Over the next decade, the Irish Sea coast will have wind farms extending from Dundalk Bay as far as Wexford with a “bit of a gap around the Kish bank lighthouse”, according to cartographer John Coleman of La Tene Maps.
Coleman’s company has mapped offshore renewable energy developments around the world, while it has also produced detailed maps for aquaculture, hydropower, mini fish species, oil and gas exploration, mines and quarries, marine research fleets, and even data centres.
Ireland would have been among three leading countries in Europe pioneering offshore renewable energy 20 years ago, but now it is “probably number 23”, he says.
The new State-led system of designated maritime area plans means there “isn’t going to be a spatial squeeze as such” in Irish waters, he says, but the south coast will be a challenge for the fishing industry.

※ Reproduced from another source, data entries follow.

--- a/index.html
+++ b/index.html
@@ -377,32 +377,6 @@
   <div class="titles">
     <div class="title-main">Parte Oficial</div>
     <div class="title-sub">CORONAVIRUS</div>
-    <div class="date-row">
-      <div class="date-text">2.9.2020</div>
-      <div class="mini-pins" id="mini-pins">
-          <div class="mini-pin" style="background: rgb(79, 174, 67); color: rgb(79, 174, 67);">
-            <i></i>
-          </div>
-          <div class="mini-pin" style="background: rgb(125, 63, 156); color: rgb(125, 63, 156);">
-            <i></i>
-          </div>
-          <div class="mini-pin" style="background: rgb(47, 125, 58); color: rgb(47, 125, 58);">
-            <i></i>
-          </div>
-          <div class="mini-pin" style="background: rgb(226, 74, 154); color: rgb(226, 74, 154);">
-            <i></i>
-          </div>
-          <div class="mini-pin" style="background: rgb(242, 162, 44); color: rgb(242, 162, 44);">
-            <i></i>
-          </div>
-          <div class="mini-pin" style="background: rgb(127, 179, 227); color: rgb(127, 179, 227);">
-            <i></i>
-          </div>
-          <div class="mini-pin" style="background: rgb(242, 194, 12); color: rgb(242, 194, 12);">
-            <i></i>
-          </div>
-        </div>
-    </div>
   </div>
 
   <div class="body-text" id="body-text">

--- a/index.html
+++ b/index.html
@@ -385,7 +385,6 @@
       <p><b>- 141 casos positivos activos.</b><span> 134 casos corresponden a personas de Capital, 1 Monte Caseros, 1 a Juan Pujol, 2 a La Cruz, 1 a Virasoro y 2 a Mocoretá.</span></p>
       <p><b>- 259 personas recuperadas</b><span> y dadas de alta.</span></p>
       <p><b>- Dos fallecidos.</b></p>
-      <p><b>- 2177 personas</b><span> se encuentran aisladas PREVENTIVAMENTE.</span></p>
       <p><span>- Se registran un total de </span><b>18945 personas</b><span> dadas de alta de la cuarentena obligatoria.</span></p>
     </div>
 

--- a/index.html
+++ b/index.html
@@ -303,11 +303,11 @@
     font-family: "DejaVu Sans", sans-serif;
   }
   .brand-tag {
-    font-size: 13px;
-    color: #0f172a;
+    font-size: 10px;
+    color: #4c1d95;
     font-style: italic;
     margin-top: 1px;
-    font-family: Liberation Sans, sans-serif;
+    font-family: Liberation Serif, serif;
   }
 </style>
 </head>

However, he believes floating wind is “a long way off”, and he also questions whether we need as much of the ORE as has been targeted.

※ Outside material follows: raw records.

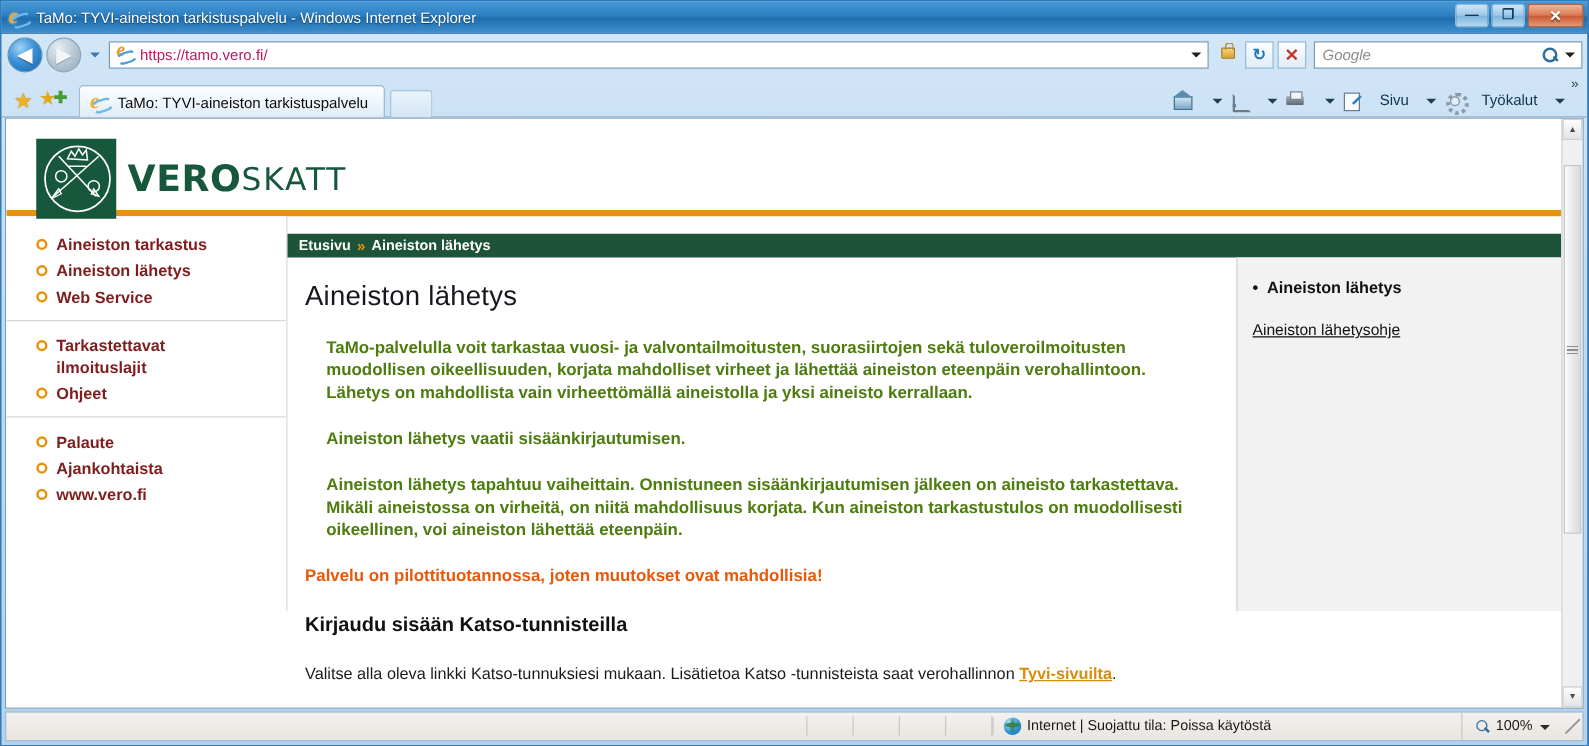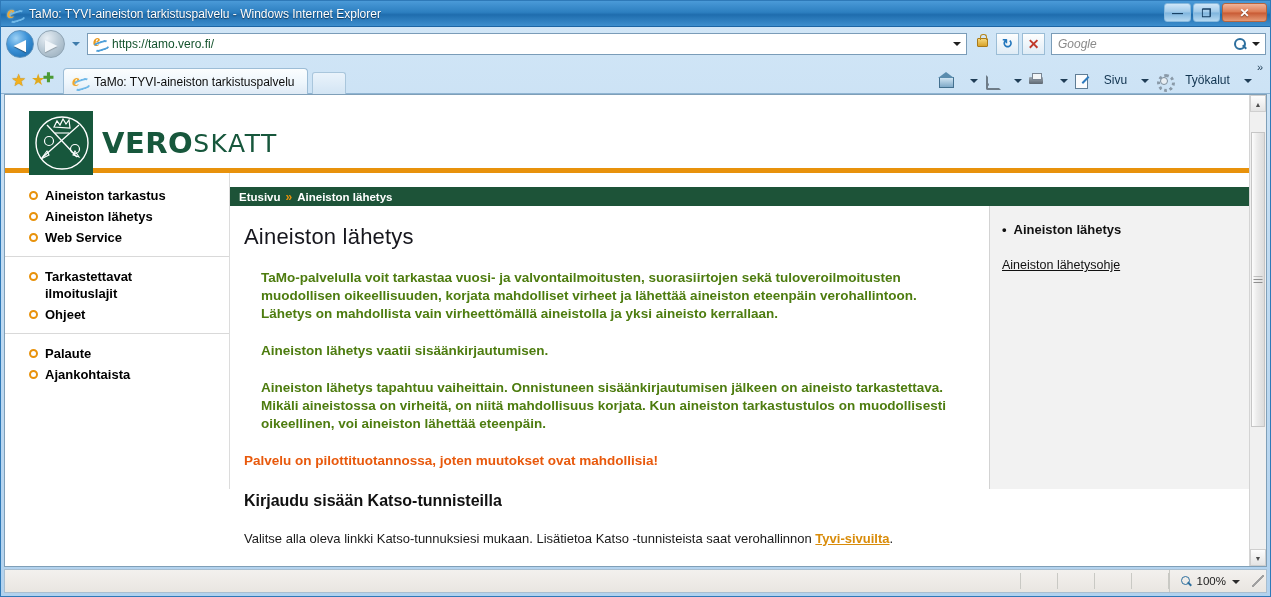--- a/index.html
+++ b/index.html
@@ -117,7 +117,7 @@
     border-left-color: transparent; border-right-color: transparent;
     transform: rotate(-18deg);
   }
-  #url-text { font-size: 12px; color: #14532d; flex: 1 1 auto; white-space: nowrap; overflow: hidden; }
+  #url-text { font-size: 12px; color: #be185d; flex: 1 1 auto; white-space: nowrap; overflow: hidden; }
   #urlbox .addr-drop { width: 18px; height: 20px; position: relative; flex: none; }
   #urlbox .addr-drop::after {
     content: ""; position: absolute; left: 5px; top: 8px;

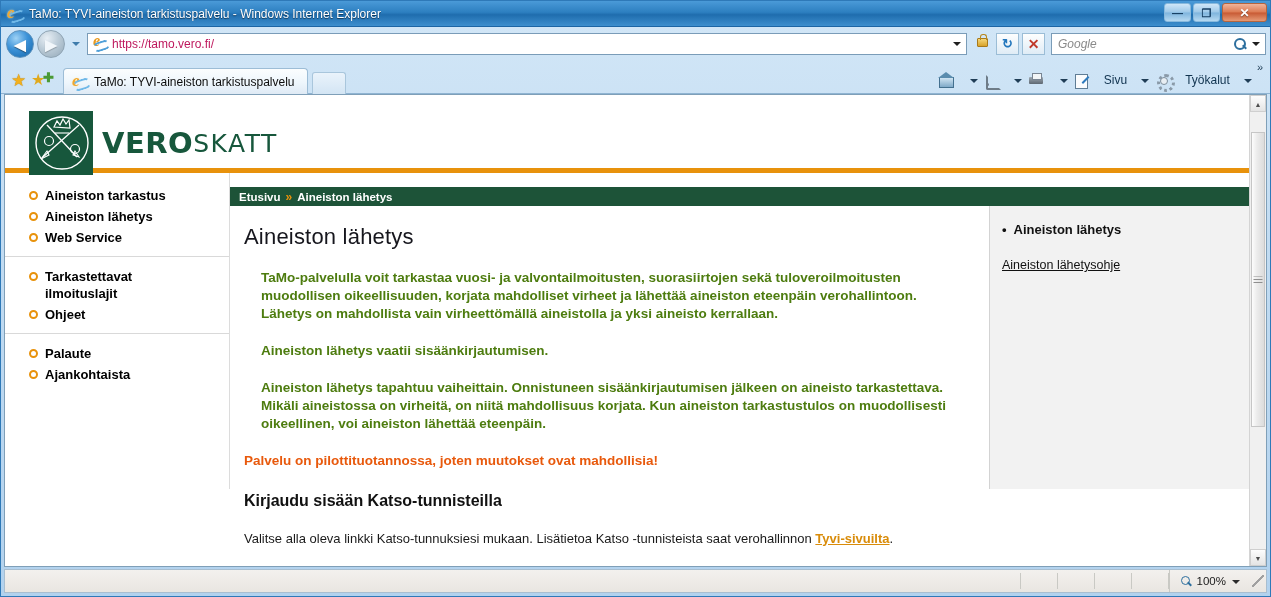--- a/index.html
+++ b/index.html
@@ -302,7 +302,7 @@
     flex: none; margin-top: 4px; background: #fff;
   }
   .nav-label {
-    font-size: 13px; font-weight: bold; color: #000000; line-height: 17px;
+    font-size: 13px; font-weight: bold; color: #7f1d1d; line-height: 17px;
   }
 
   #content-wrap {

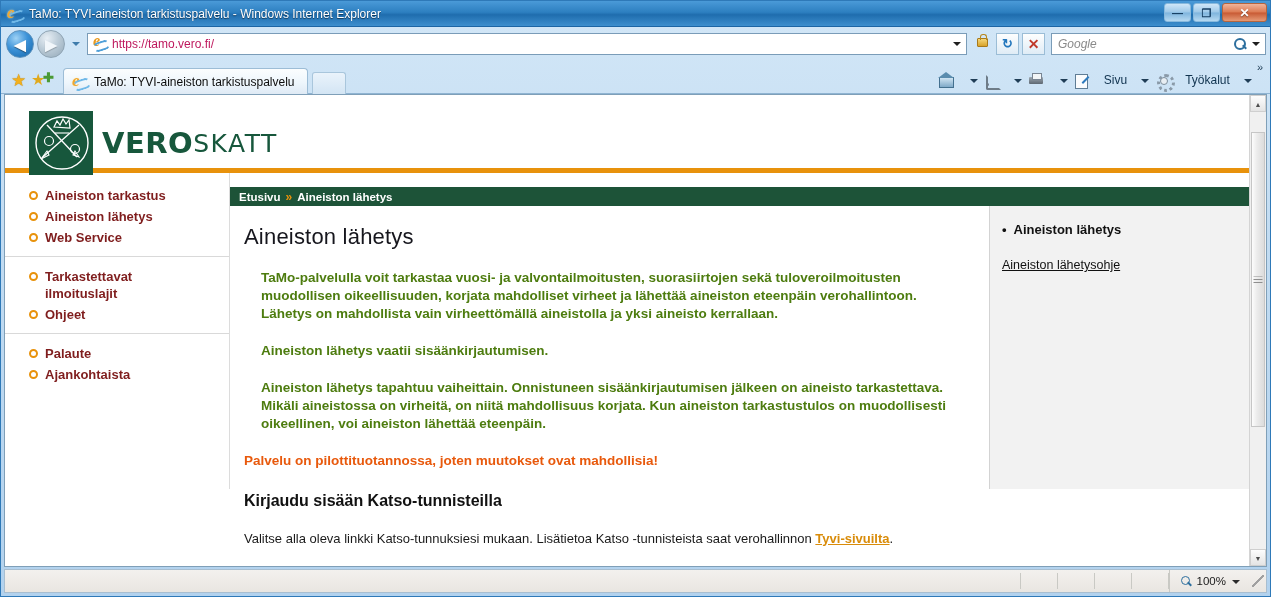--- a/index.html
+++ b/index.html
@@ -594,6 +594,10 @@
               <span class="nav-bullet"></span>
               <span class="nav-label">Ajankohtaista</span>
             </div>
+            <div class="nav-item">
+              <span class="nav-bullet"></span>
+              <span class="nav-label">www.vero.fi</span>
+            </div>
           </div>
 
         </div>

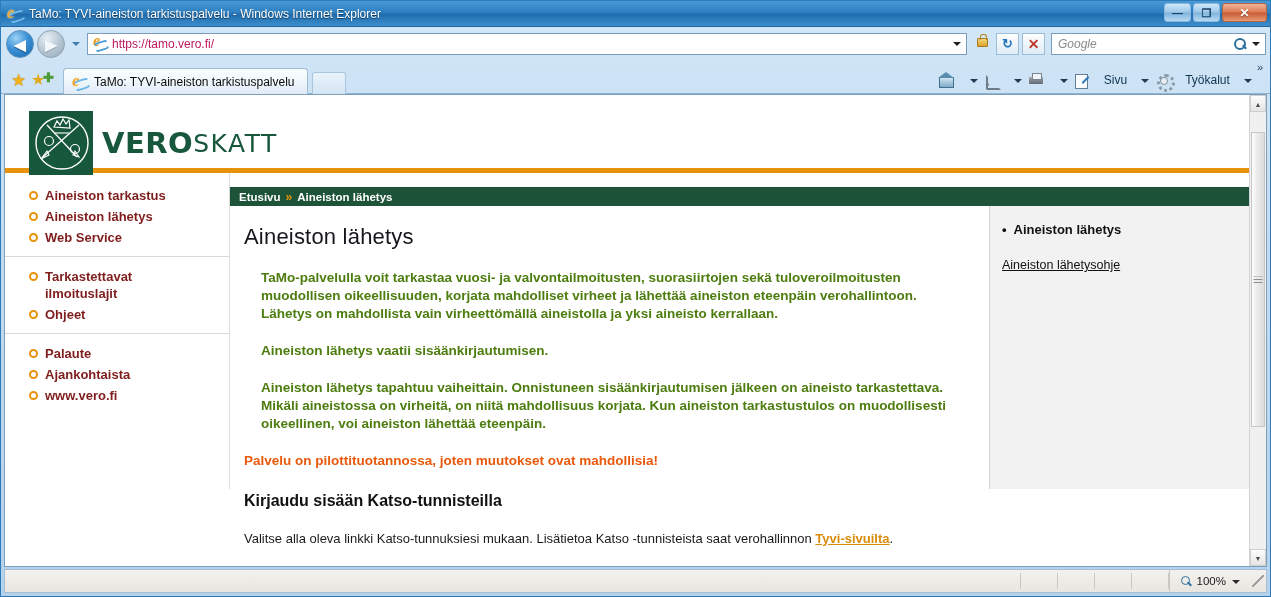--- a/index.html
+++ b/index.html
@@ -659,6 +659,10 @@
     <div class="tick" style="margin-left:36px;"></div>
     <div class="tick" style="margin-left:36px;"></div>
     <div class="tick" style="margin-left:36px;"></div>
+    <div id="status-zone">
+      <span class="globe-icon"></span>
+      <span>Internet | Suojattu tila: Poissa käytöstä</span>
+    </div>
     <div id="zoom-zone">
       <span class="zmag"></span>
       <span>100%</span>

In an interview with Wavelengths, he notes that there are 200 consented solar farms which haven’t yet been built in Ireland.
“Only about 20 of them are under construction,”he says.
The cartographer, geographer, archaeologist and teacher heads a small team of German, Irish and Spanish staff working remotely for his company’s office in Shankill, Co. Dublin. Maps produced by the company 20 years ago are still being sold.